2026-02-17 · 5 min read
Building Axiora: Parsing 11,000 Companies' Financial Data From Raw XBRL
Japan mandates some of the most detailed corporate disclosures in the world. Every listed company files a 有価証券報告書 — a securities report that runs 100 to 200+ pages covering full financial statements, segment breakdowns, risk factors, executive compensation, cross-shareholdings, employee data. Every number is XBRL-tagged. Every filing is free and public through EDINET, Japan's equivalent of the SEC's EDGAR. 11,000+ entities. Up to a decade of history.
And almost nobody outside Japan uses any of it.
I spent months working with EDINET. Getting any of it into a usable format was miserable.
The filings are in XBRL, a markup language that makes XML look simple. Three accounting standards coexist (J-GAAP, IFRS, US-GAAP), each with different element names for the same financial concept. Fiscal years end in March, not December. Consolidated and unconsolidated reports sit side by side. There's no official English-language API. And the FSA updates the taxonomy annually — element names change, get deprecated, get replaced.
So I built Axiora.
Why not use an existing parser?
I evaluated all the open-source options. Arelle is the industry standard — handles every edge case in every jurisdiction. It's also a 200MB install designed for compliance, not for extracting 52 financial fields at 500ms per filing. edinet-tools doesn't parse iXBRL, which is ~60% of recent filings. edinet-mcp is the closest — 161 fields, three standards — but its non-consolidated filter is binary, which zeroes out standalone filers that have no consolidated data.
The gap across all of them: context resolution. A single EDINET filing contains the same element in 10+ contexts — consolidated current year, non-consolidated current year, prior year, by segment, by geography. Picking the right one requires knowing whether the filer has consolidated data at all, whether the context carries dimension members, and which accounting standard's elements take priority when multiple map to the same field.
What makes this hard
Building an XBRL parser is straightforward. Building one that produces correct data for 11,000+ entities across three accounting standards, two XBRL formats, and a decade of filings — that's where the interesting problems are.
Attribution ambiguity. Every consolidated filing contains multiple versions of the same metric at different scopes. Group total vs parent-attributed. For a conglomerate with large joint ventures, the difference can exceed 20%. In extreme cases, the group total is positive while the parent-attributed figure is negative — same filing, same year, opposite sign. EPS, ROE, and net margin should all use the parent-attributed figure. Get this wrong and every derived metric is inconsistent.
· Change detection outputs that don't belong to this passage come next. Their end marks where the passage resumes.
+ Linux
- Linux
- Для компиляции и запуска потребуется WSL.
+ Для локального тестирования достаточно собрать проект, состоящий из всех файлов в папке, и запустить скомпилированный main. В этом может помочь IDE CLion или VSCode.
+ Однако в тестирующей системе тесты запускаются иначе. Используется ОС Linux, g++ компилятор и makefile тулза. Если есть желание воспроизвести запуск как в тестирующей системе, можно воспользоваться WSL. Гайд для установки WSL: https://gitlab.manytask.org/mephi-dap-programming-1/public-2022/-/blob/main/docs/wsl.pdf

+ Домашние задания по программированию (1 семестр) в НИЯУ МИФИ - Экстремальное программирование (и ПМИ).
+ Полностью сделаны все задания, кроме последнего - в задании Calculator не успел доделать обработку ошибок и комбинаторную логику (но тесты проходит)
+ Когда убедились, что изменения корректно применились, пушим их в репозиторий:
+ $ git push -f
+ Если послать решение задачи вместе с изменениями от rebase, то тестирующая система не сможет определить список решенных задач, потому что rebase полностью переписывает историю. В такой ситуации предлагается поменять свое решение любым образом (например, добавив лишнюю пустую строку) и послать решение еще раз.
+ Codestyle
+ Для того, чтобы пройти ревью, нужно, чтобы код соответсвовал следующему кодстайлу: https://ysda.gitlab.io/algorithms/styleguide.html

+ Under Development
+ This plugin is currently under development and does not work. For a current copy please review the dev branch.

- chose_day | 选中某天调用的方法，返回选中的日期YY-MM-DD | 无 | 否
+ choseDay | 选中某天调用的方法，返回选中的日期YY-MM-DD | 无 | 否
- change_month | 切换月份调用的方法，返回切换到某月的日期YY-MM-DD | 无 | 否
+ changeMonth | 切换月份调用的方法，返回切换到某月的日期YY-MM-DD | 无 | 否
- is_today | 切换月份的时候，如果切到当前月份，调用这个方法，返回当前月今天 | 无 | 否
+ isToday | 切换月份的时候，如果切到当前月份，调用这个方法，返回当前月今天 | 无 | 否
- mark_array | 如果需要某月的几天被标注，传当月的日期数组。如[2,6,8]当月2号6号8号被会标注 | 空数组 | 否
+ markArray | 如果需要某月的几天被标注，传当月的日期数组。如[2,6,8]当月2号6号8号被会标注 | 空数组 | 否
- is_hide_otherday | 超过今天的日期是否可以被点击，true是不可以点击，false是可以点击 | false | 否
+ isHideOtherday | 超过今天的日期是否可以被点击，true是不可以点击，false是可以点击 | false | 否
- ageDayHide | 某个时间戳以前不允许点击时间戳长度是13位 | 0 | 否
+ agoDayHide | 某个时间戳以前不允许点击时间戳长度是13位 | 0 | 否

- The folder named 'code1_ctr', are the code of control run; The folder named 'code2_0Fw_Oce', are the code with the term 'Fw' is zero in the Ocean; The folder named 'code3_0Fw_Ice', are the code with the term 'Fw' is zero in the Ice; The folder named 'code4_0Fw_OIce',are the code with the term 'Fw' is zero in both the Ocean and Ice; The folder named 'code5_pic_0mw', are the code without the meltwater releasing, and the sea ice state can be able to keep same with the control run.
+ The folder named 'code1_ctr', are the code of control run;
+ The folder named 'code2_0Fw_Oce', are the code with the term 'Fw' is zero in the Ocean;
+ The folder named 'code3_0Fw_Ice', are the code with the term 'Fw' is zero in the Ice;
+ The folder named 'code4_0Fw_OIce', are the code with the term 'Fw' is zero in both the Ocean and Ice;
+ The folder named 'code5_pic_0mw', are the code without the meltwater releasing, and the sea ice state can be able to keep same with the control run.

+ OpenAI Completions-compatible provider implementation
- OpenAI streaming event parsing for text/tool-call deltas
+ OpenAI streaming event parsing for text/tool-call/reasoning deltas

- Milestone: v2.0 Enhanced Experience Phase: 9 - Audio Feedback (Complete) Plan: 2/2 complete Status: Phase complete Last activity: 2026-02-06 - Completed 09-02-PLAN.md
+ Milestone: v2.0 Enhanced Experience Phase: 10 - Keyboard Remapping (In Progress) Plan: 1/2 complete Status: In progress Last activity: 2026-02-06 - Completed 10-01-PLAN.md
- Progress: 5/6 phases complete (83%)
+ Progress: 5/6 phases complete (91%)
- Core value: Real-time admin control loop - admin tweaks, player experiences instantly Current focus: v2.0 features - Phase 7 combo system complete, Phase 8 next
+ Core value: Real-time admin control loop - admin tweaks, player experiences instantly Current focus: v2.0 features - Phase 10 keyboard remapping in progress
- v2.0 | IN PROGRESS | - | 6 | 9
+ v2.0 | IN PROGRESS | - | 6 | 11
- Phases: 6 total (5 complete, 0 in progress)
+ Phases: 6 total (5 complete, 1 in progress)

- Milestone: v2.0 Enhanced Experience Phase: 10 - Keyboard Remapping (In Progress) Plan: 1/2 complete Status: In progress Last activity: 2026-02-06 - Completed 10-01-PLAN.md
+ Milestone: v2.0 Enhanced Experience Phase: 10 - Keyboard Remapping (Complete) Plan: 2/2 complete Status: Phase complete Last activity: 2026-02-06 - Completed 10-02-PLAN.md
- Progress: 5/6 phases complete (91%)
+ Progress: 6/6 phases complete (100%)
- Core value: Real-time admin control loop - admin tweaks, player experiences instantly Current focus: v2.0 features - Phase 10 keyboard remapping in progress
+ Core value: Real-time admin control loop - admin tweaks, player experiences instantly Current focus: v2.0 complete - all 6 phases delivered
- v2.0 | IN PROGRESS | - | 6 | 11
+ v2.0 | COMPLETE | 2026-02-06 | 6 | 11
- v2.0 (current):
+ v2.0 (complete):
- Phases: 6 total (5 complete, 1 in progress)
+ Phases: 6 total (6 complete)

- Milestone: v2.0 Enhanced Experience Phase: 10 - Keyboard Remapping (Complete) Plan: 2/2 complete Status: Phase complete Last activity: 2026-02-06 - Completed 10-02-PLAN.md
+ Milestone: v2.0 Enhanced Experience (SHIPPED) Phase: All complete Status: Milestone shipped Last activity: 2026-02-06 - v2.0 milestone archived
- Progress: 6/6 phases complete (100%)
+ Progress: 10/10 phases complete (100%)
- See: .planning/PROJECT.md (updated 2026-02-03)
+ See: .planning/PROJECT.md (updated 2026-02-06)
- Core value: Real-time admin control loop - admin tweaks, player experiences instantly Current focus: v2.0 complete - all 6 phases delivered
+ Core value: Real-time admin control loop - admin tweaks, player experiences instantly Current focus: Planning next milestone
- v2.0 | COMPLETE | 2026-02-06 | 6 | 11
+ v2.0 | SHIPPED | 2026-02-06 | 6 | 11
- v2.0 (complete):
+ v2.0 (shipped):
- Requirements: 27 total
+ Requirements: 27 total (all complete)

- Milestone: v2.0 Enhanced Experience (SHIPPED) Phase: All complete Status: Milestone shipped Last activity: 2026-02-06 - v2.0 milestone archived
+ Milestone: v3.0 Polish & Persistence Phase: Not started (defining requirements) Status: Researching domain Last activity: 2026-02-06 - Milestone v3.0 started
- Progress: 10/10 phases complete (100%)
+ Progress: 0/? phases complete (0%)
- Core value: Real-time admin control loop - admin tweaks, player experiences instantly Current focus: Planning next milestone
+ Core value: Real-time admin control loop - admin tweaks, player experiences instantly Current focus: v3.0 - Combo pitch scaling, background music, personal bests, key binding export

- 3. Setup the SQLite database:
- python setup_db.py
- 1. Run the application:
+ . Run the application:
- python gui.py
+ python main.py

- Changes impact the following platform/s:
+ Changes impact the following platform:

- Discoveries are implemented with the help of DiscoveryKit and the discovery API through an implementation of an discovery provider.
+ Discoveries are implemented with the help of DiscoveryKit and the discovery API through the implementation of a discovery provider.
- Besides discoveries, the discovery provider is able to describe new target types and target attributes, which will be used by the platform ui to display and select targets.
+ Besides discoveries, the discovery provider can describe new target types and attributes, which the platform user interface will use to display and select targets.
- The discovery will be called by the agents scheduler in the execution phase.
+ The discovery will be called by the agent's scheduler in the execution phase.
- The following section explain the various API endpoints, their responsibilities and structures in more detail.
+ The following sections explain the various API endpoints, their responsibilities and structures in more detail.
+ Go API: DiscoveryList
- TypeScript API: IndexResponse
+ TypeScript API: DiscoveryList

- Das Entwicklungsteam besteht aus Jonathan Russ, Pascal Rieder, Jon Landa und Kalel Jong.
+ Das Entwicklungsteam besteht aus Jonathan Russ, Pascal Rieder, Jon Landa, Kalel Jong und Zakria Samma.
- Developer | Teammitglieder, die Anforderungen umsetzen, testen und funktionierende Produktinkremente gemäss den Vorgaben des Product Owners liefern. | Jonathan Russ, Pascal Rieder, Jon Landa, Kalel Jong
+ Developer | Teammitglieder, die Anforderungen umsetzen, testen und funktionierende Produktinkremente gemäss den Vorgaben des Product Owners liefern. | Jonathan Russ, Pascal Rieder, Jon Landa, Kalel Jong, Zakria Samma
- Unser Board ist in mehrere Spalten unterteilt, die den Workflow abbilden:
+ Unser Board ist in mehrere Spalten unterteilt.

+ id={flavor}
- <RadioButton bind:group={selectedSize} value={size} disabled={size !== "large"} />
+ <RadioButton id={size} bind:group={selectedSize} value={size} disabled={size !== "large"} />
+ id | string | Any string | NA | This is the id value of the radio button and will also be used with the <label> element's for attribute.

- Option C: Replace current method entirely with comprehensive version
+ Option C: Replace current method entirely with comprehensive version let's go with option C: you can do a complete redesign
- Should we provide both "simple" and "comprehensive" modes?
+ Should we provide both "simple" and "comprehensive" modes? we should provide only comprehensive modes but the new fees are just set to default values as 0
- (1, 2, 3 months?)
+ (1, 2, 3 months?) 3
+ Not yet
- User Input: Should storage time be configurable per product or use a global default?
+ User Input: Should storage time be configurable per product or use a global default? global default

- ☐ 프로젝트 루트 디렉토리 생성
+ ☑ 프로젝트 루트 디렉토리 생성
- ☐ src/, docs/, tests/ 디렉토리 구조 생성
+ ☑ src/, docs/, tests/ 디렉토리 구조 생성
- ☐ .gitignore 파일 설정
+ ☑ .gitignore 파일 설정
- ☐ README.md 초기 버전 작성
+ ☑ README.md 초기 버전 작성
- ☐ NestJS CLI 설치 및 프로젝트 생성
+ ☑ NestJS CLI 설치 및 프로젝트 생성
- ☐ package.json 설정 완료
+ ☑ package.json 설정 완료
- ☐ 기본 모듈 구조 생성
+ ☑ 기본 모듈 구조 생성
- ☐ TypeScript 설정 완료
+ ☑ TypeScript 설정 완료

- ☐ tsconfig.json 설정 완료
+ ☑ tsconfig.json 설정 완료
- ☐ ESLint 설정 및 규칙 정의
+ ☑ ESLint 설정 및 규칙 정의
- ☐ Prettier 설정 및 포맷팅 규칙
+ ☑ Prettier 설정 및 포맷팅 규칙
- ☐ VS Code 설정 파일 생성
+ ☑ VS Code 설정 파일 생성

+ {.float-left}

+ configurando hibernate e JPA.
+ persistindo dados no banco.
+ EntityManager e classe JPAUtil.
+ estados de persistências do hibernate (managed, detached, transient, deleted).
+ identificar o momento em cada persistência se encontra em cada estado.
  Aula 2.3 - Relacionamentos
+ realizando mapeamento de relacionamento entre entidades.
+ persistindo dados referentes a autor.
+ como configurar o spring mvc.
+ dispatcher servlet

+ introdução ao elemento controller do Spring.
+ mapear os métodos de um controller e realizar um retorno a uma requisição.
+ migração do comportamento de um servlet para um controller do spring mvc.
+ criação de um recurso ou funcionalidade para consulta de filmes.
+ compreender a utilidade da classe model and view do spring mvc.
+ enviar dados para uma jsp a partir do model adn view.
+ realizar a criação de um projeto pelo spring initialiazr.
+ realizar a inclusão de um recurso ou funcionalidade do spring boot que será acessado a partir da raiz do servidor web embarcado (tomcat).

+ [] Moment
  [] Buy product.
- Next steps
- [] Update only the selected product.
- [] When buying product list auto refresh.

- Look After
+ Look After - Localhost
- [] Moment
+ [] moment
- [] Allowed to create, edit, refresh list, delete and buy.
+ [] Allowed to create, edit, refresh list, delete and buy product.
Two formats. Every filing arrives as a ZIP containing either traditional XBRL (pure XML, 10-50MB) or inline XBRL (HTML with embedded tags, 1-5MB). Traditional XBRL requires streaming to keep memory flat. iXBRL has its own traps: scaling attributes that multiply displayed values by powers of ten, sign attributes that override the visible number. Miss a scaling attribute and every number in your database is off by six orders of magnitude.
Accounting standard transitions. Hundreds of companies have switched between JP-GAAP, IFRS, and US-GAAP. Each transition leaves ghost elements from the old standard in subsequent filings. A parser that doesn't track transitions extracts values from the wrong standard — and the wrong fiscal period. The error can be tens of trillions of yen for Japan's largest companies.
Japanese numeric conventions. Negative numbers appear as triangles (△), filled triangles (▲), parentheses, minus signs, full-width minus signs, and em-dashes. Some mean "not applicable" depending on the filer. Older filings use Shift-JIS encoding. Every branch in my numeric parser exists because a real company filed a real document that triggered it.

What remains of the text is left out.